◆ **Recorded data**
-.-.-

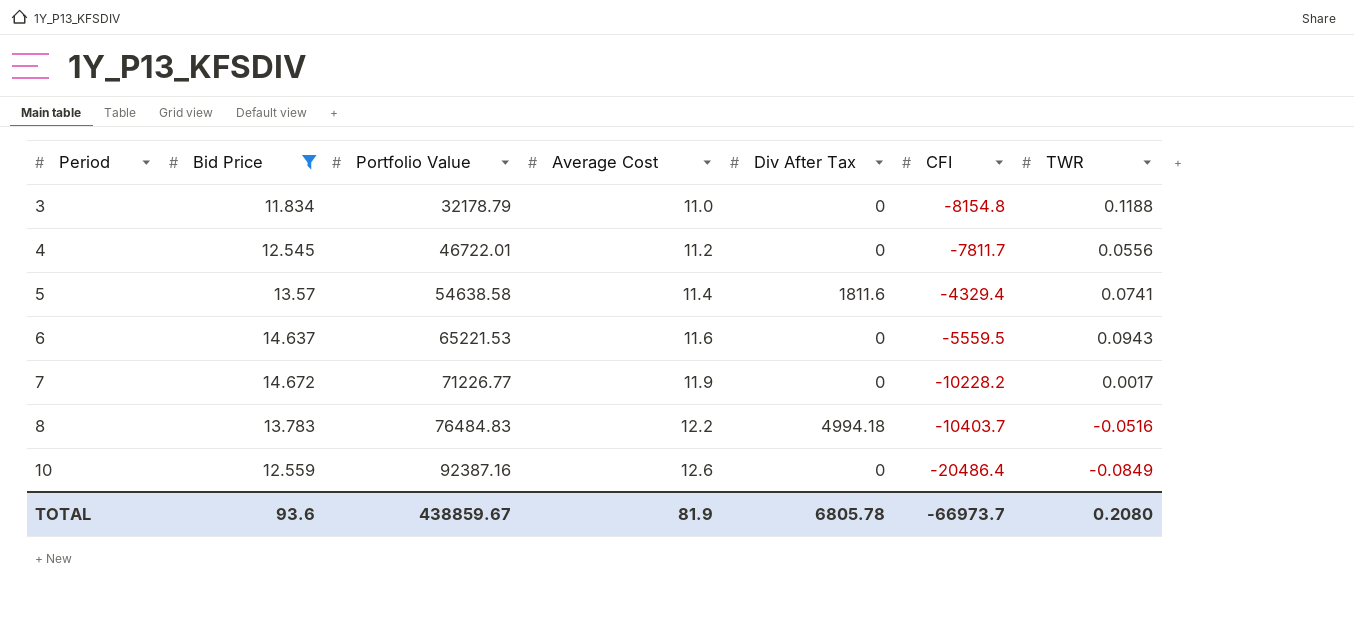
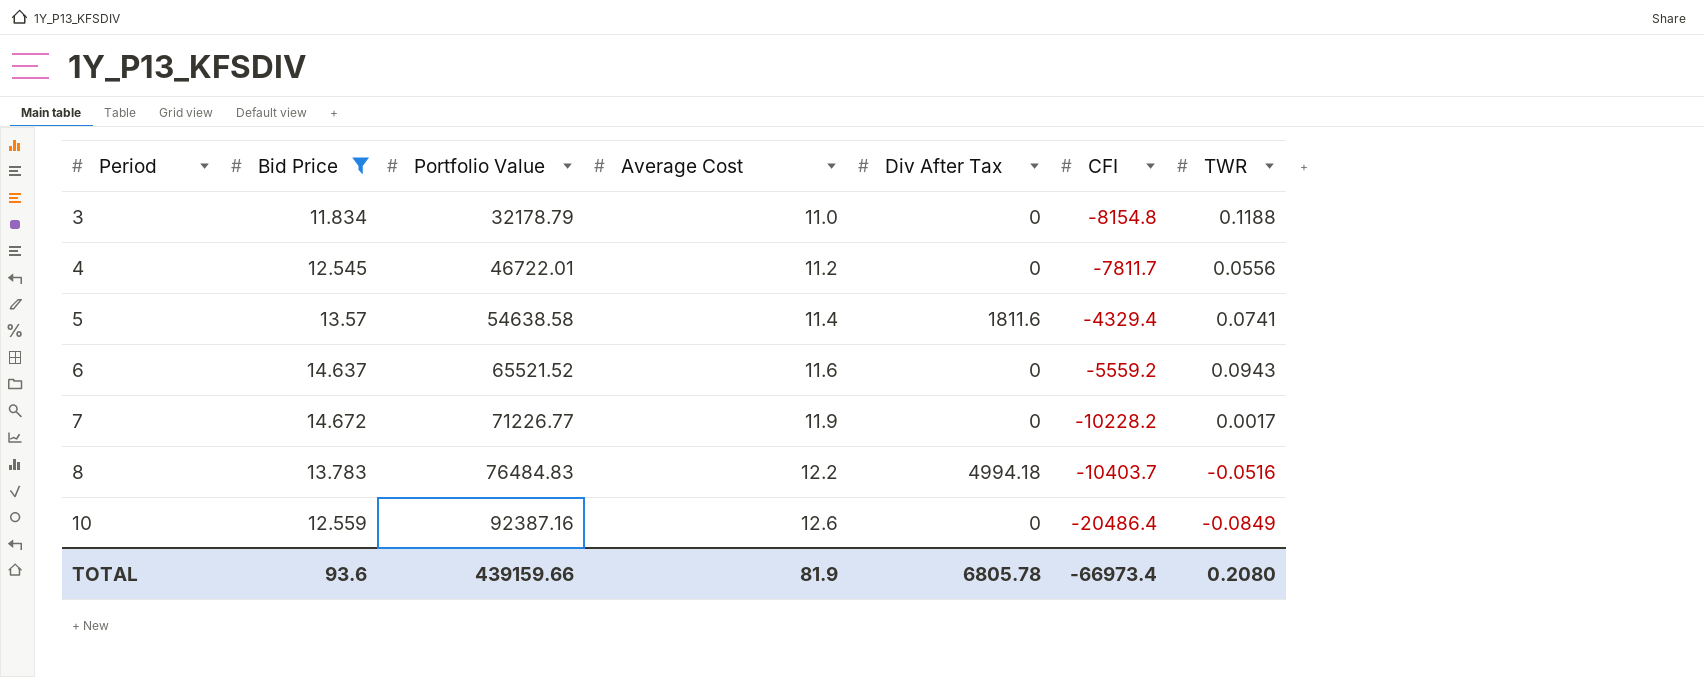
6 | Portfolio Value: 65221.53 -> 65521.52
6 | CFI: -5559.5 -> -5559.2
TOTAL | Portfolio Value: 438859.67 -> 439159.66
TOTAL | CFI: -66973.7 -> -66973.4

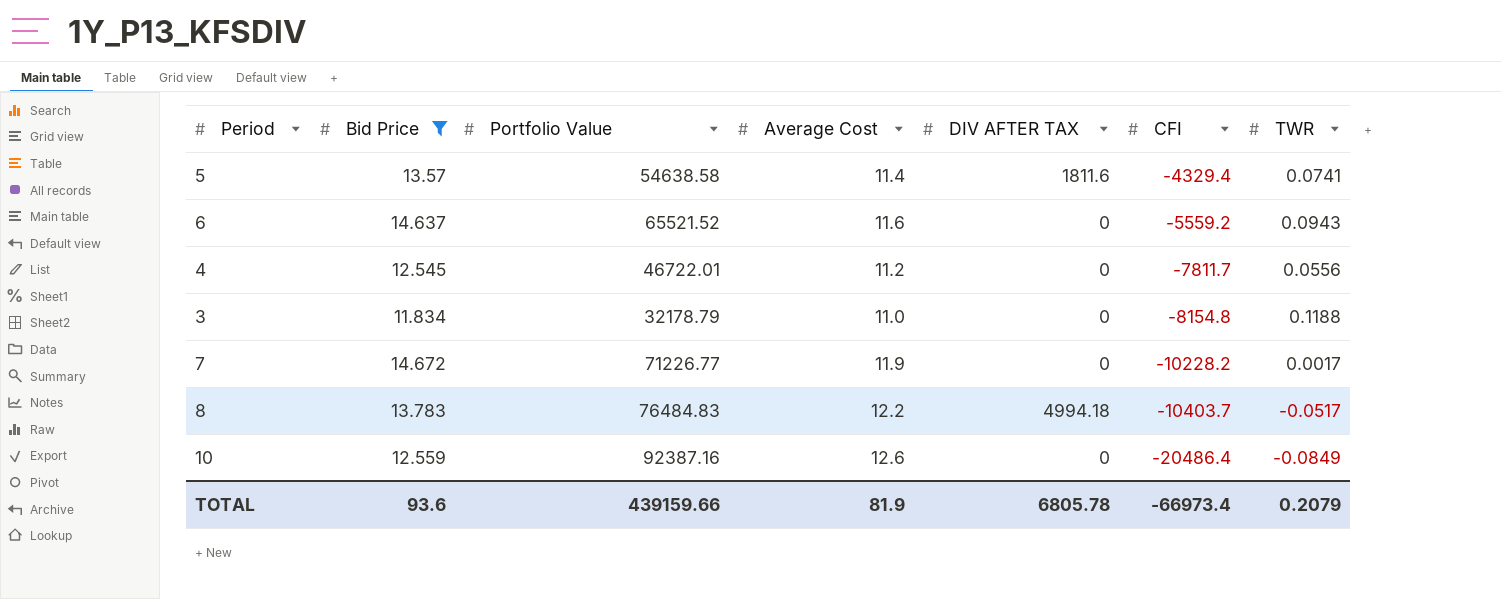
row order: Period ascending -> CFI descending
column name: Div After Tax -> DIV AFTER TAX
8 | TWR: -0.0516 -> -0.0517
TOTAL | TWR: 0.2080 -> 0.2079

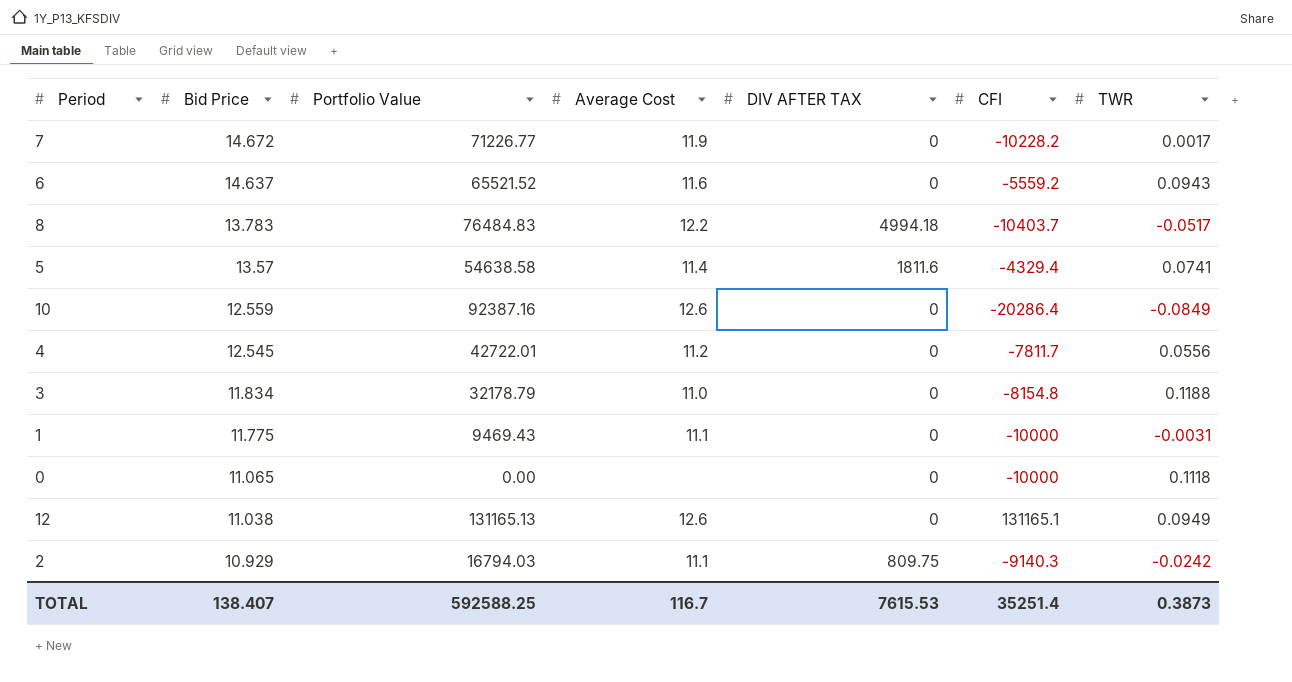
filter: Bid Price >= 11.834 -> none
row order: CFI descending -> Bid Price descending
10 | CFI: -20486.4 -> -20286.4
4 | Portfolio Value: 46722.01 -> 42722.01
TOTAL | Bid Price: 93.6 -> 138.407
TOTAL | Portfolio Value: 439159.66 -> 592588.25
TOTAL | Average Cost: 81.9 -> 116.7
TOTAL | DIV AFTER TAX: 6805.78 -> 7615.53
TOTAL | CFI: -66973.4 -> 35251.4
TOTAL | TWR: 0.2079 -> 0.3873

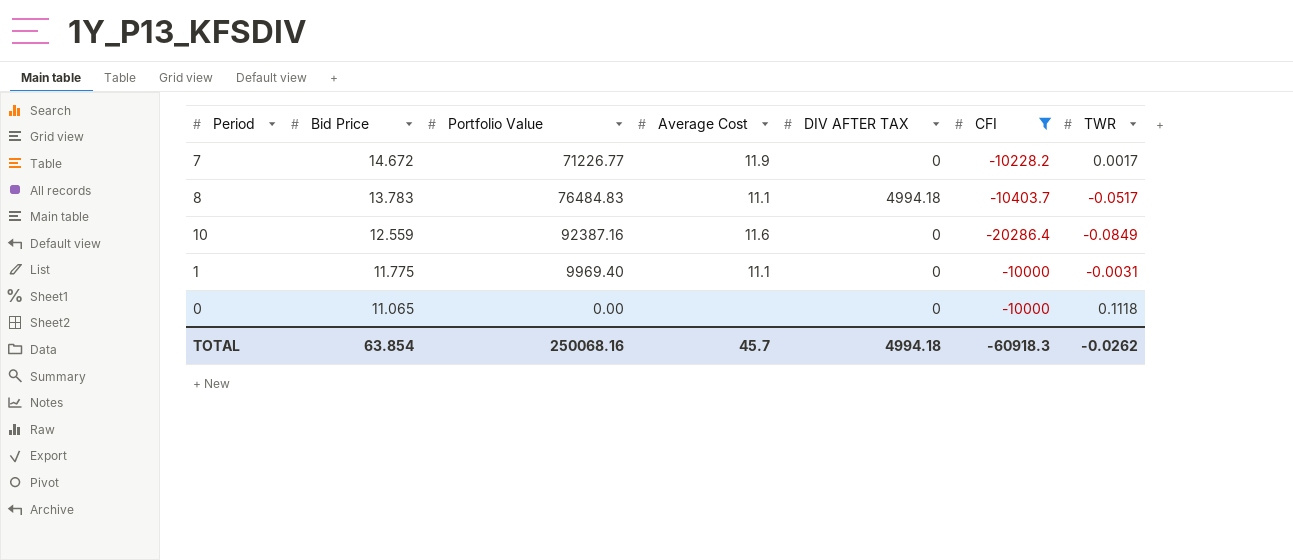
filter: none -> CFI <= -10000
8 | Average Cost: 12.2 -> 11.1
10 | Average Cost: 12.6 -> 11.6
1 | Portfolio Value: 9469.43 -> 9969.40
TOTAL | Bid Price: 138.407 -> 63.854
TOTAL | Portfolio Value: 592588.25 -> 250068.16
TOTAL | Average Cost: 116.7 -> 45.7
TOTAL | DIV AFTER TAX: 7615.53 -> 4994.18
TOTAL | CFI: 35251.4 -> -60918.3
TOTAL | TWR: 0.3873 -> -0.0262

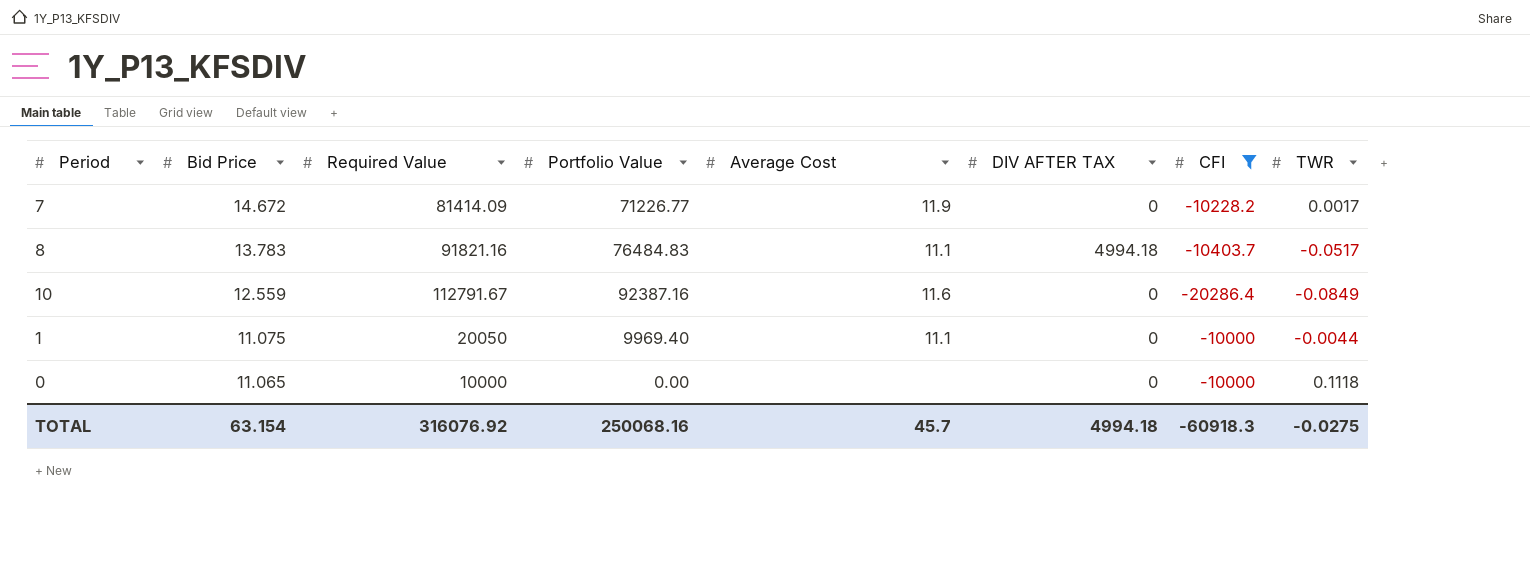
column Required Value | position: none -> 3
1 | Bid Price: 11.775 -> 11.075
1 | TWR: -0.0031 -> -0.0044
TOTAL | Bid Price: 63.854 -> 63.154
TOTAL | TWR: -0.0262 -> -0.0275

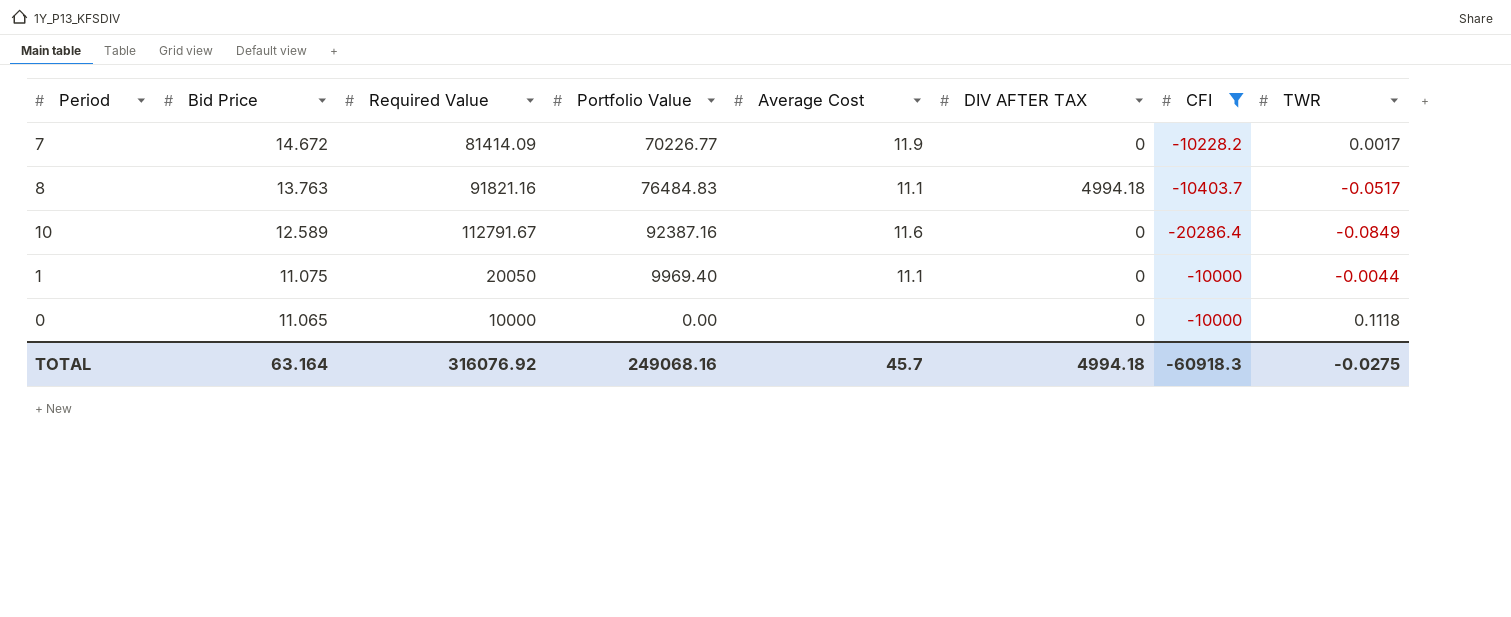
7 | Portfolio Value: 71226.77 -> 70226.77
8 | Bid Price: 13.783 -> 13.763
10 | Bid Price: 12.559 -> 12.589
TOTAL | Bid Price: 63.154 -> 63.164
TOTAL | Portfolio Value: 250068.16 -> 249068.16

-.-.-

The copy should hold exactly the lines above from the one with "row order: Period ascending -> CFI descending" through the one with "10 | CFI: -20486.4 -> -20286.4", both ends counted, and no pictures at all.

row order: Period ascending -> CFI descending
column name: Div After Tax -> DIV AFTER TAX
8 | TWR: -0.0516 -> -0.0517
TOTAL | TWR: 0.2080 -> 0.2079

filter: Bid Price >= 11.834 -> none
row order: CFI descending -> Bid Price descending
10 | CFI: -20486.4 -> -20286.4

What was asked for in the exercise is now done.